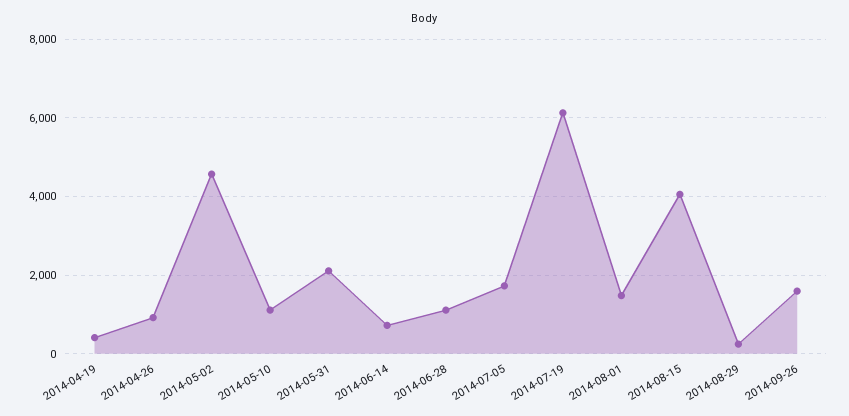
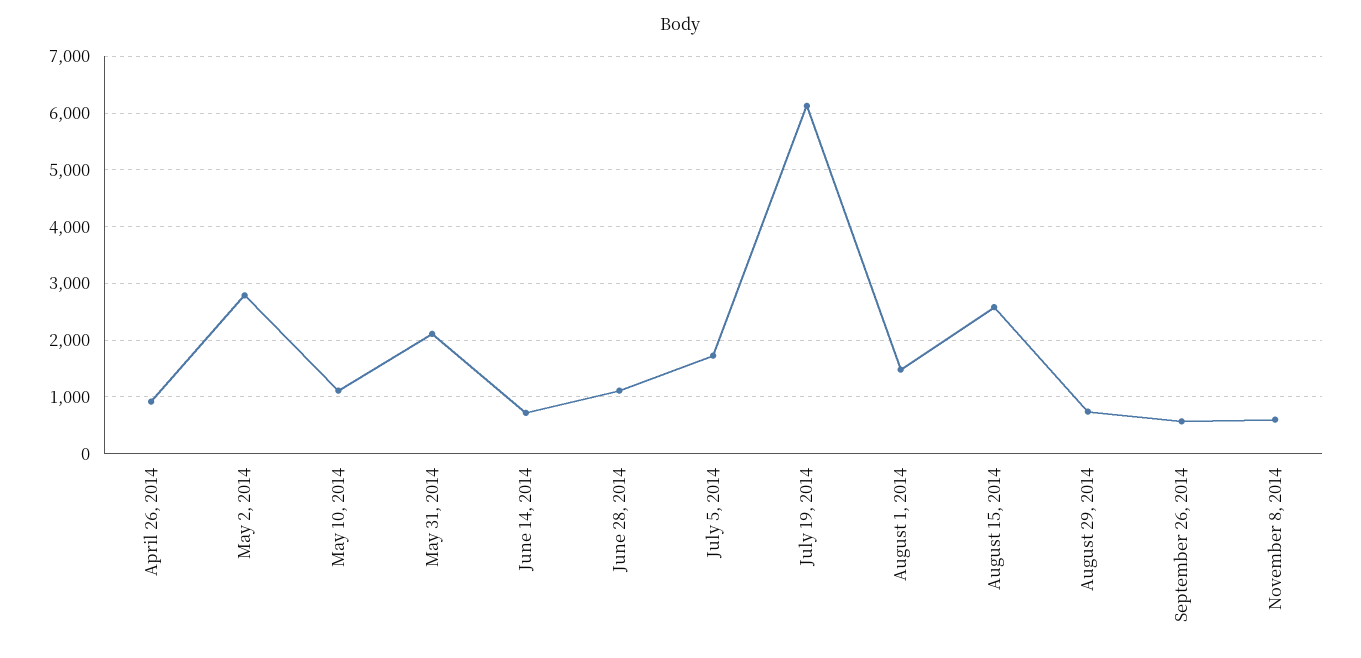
2014-04-19: 400 -> none
2014-05-02: 4600 -> 2800
2014-08-15: 4000 -> 2600
2014-08-29: 200 -> 800
2014-09-26: 1600 -> 600
November 8, 2014: none -> 600

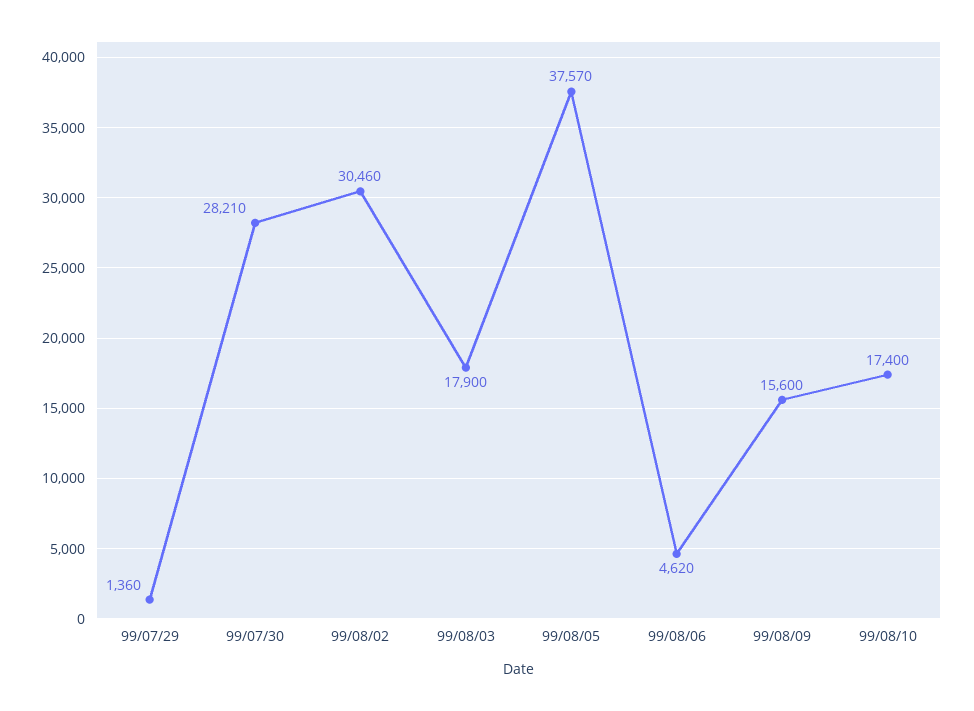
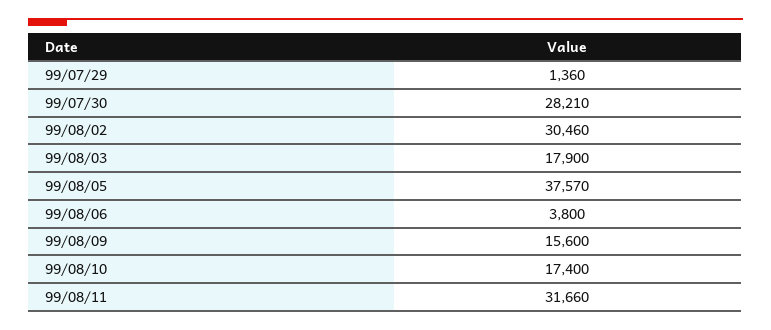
99/08/06: 4620 -> 3800
99/08/11: none -> 31660

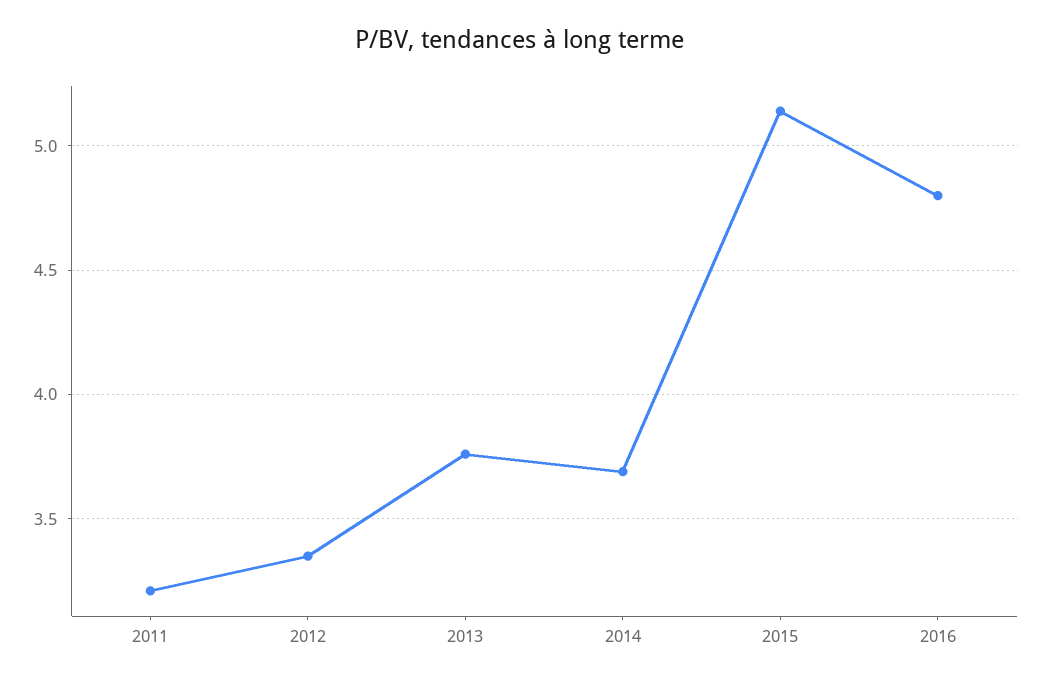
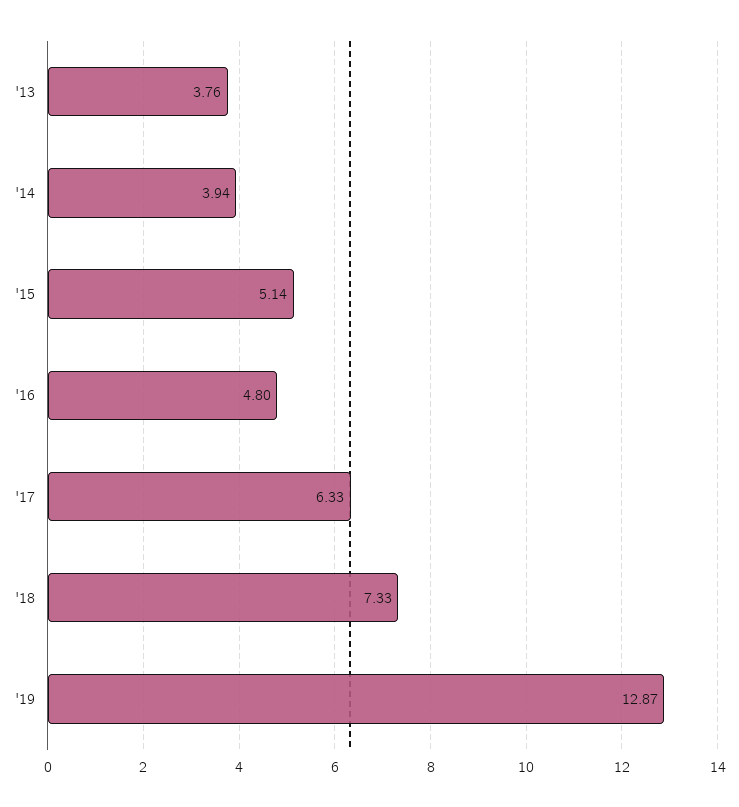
2011: 3.2 -> none
2012: 3.35 -> none
2014: 3.7 -> 3.94
'17: none -> 6.33
'18: none -> 7.33
'19: none -> 12.87

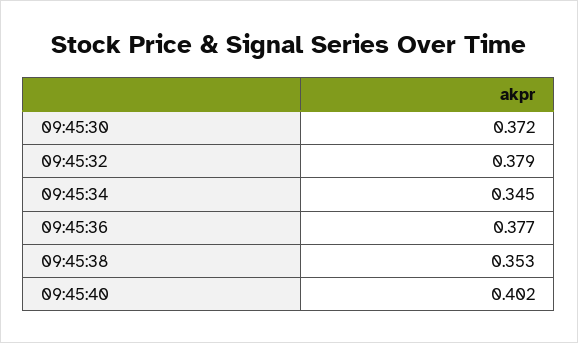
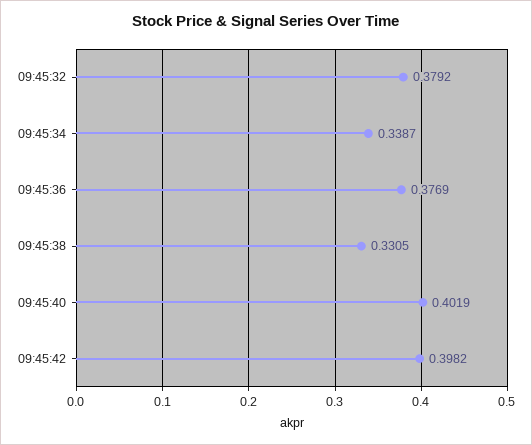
09:45:30: 0.372 -> none
09:45:34: 0.345 -> 0.3387
09:45:38: 0.353 -> 0.3305
09:45:42: none -> 0.3982

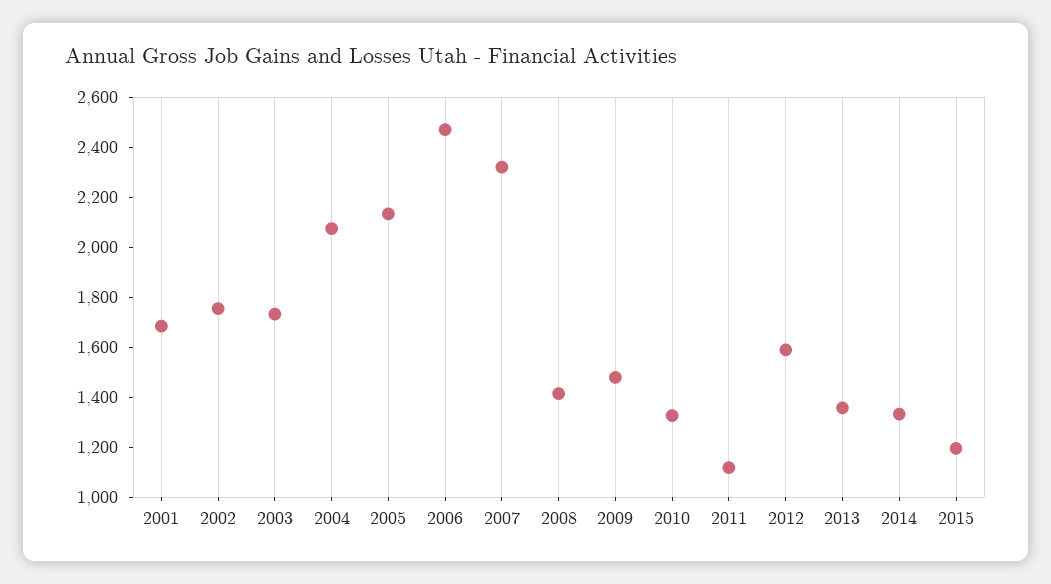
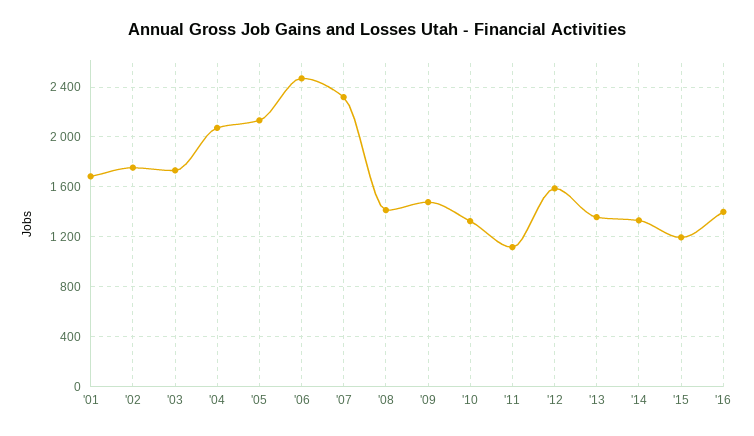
'16: none -> 1400

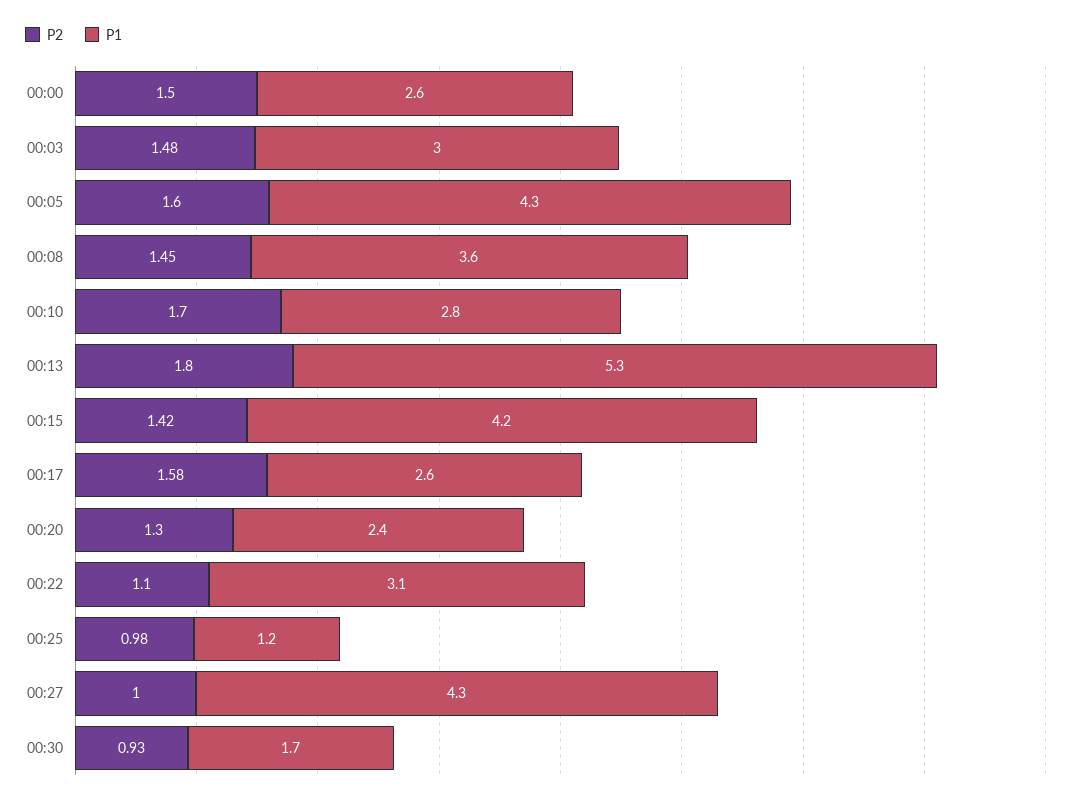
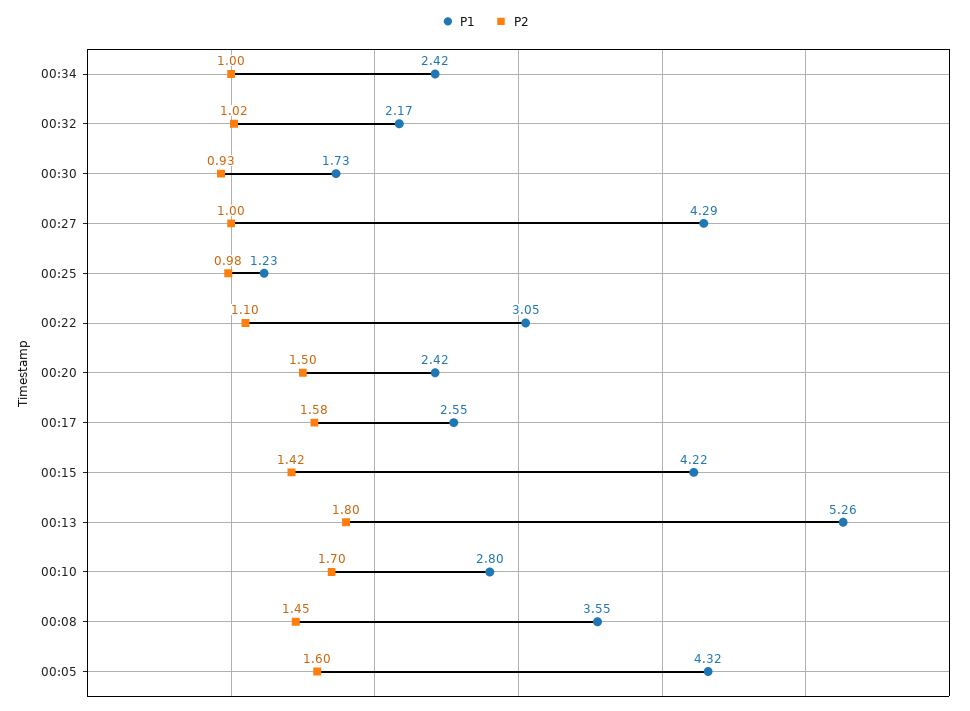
P2, 00:00: 1.5 -> none
P1, 00:00: 2.6 -> none
P2, 00:03: 1.48 -> none
P1, 00:03: 3 -> none
P2, 00:20: 1.3 -> 1.5
P1, 00:34: none -> 2.42
P2, 00:34: none -> 1
P1, 00:32: none -> 2.17
P2, 00:32: none -> 1.02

○ ○ ○ ○ ○

* WORK ORDER
With the pictures left out, copy exactly the lines above from the line containing "09:45:38: 0.353 -> 0.3305" through the last line of the entries.

* THE COMPLETED TASK
09:45:38: 0.353 -> 0.3305
09:45:42: none -> 0.3982

'16: none -> 1400

P2, 00:00: 1.5 -> none
P1, 00:00: 2.6 -> none
P2, 00:03: 1.48 -> none
P1, 00:03: 3 -> none
P2, 00:20: 1.3 -> 1.5
P1, 00:34: none -> 2.42
P2, 00:34: none -> 1
P1, 00:32: none -> 2.17
P2, 00:32: none -> 1.02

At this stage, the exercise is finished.